▸ **TASK BRIEF**: Determine how many lines in the entries below include the word "align", and reply with that number alone.
====== PROVIDED INFORMATION
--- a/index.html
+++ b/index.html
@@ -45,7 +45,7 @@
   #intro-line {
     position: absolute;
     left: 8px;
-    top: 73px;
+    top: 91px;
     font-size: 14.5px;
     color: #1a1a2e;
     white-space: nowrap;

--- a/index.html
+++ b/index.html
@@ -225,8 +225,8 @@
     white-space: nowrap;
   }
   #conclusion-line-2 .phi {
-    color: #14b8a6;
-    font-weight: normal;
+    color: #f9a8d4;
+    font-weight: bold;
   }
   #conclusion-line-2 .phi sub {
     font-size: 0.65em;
============
====== PROVIDED INFORMATION
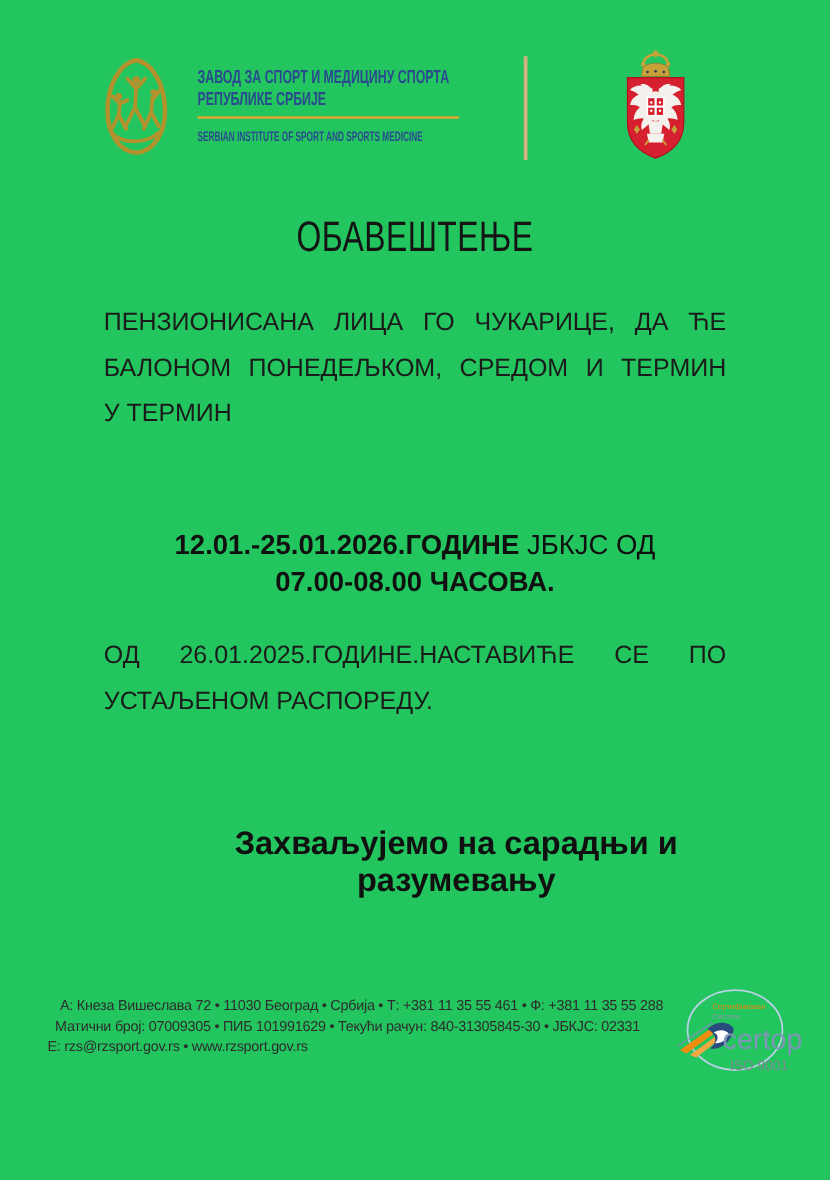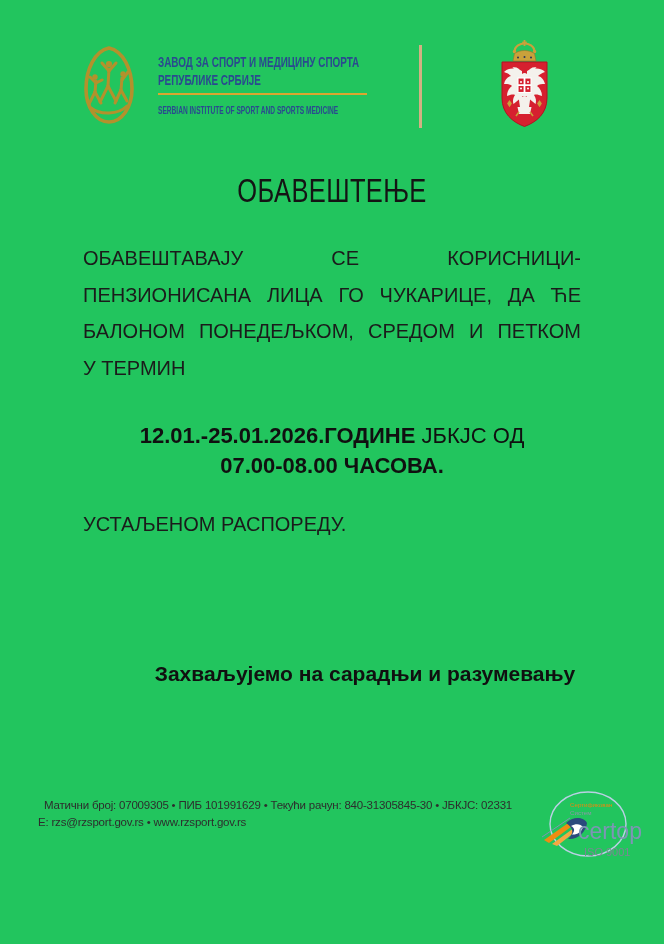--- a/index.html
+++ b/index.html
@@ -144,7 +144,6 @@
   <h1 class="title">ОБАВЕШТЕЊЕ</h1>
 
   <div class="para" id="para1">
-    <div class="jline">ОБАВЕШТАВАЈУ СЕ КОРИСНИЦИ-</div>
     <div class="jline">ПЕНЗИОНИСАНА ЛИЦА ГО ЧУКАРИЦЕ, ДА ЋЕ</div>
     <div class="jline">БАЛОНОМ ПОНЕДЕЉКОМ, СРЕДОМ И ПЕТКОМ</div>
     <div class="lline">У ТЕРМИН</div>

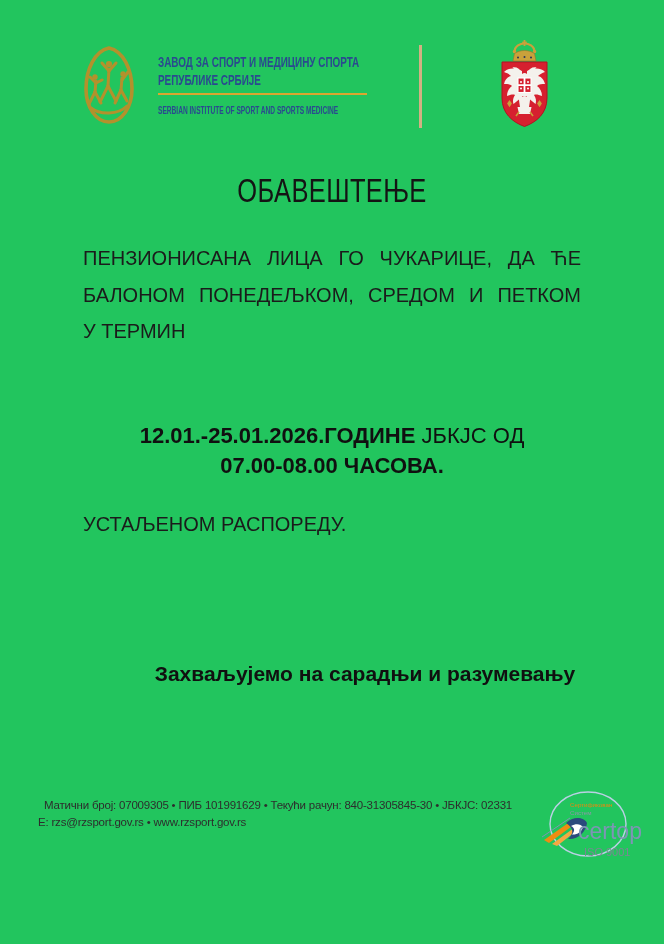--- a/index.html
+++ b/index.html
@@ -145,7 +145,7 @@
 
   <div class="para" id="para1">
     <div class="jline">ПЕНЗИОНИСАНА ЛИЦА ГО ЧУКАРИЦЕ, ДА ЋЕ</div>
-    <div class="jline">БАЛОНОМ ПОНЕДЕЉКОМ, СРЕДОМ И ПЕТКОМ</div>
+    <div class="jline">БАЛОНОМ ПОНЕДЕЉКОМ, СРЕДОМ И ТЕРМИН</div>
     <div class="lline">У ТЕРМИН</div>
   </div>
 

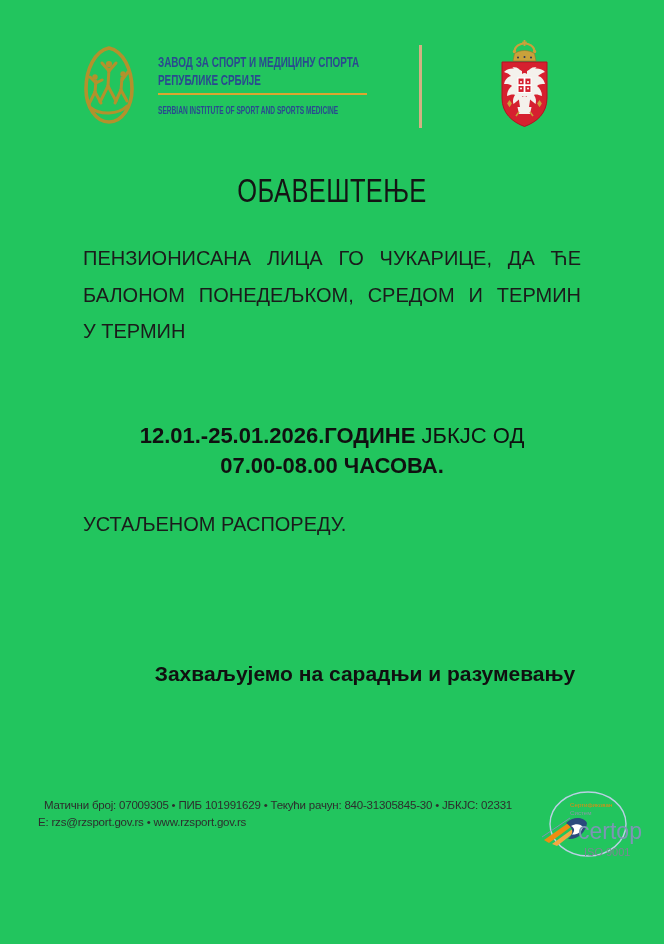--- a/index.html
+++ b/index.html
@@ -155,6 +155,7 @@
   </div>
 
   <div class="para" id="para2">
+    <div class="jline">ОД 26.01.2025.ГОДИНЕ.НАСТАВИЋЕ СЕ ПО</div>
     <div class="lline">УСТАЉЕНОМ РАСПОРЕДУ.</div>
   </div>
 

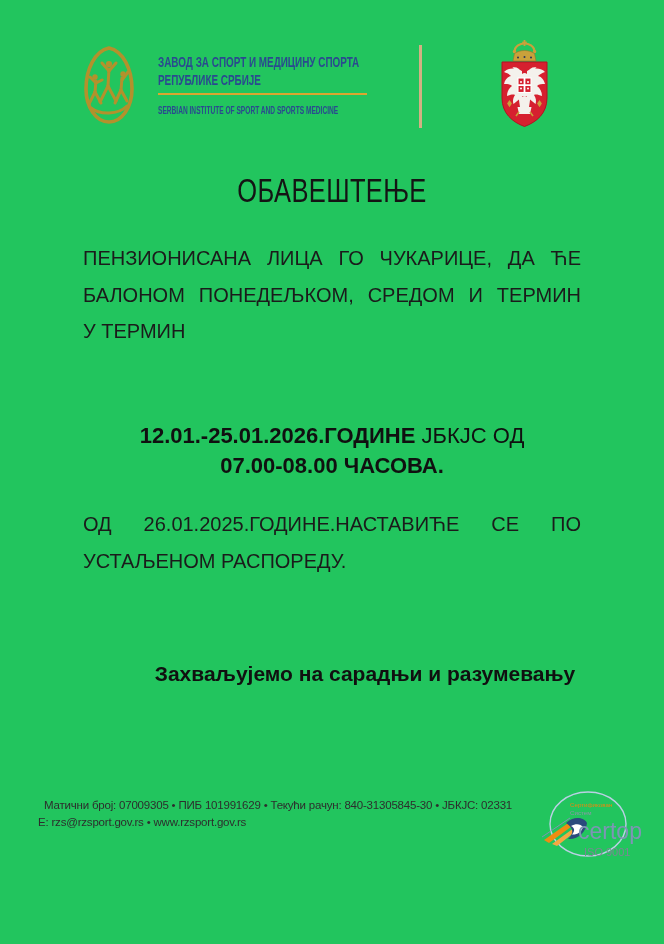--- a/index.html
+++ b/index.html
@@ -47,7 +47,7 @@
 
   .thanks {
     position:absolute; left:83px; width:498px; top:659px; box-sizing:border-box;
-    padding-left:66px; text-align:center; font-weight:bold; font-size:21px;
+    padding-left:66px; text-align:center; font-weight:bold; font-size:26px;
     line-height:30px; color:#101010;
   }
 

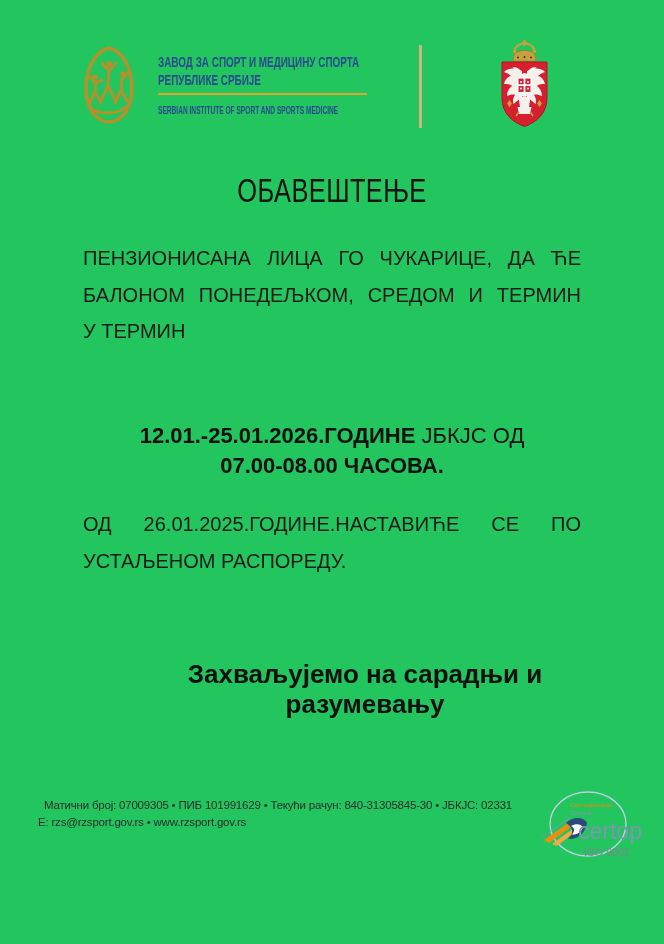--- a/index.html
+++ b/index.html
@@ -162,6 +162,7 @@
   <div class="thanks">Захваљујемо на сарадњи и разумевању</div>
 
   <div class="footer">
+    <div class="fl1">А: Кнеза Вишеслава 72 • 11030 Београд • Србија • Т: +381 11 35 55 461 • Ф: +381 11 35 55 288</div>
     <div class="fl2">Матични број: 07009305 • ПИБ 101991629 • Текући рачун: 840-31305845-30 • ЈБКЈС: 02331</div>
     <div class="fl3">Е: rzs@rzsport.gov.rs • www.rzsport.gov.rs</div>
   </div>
============
▸ **RESULT BELOW**: 2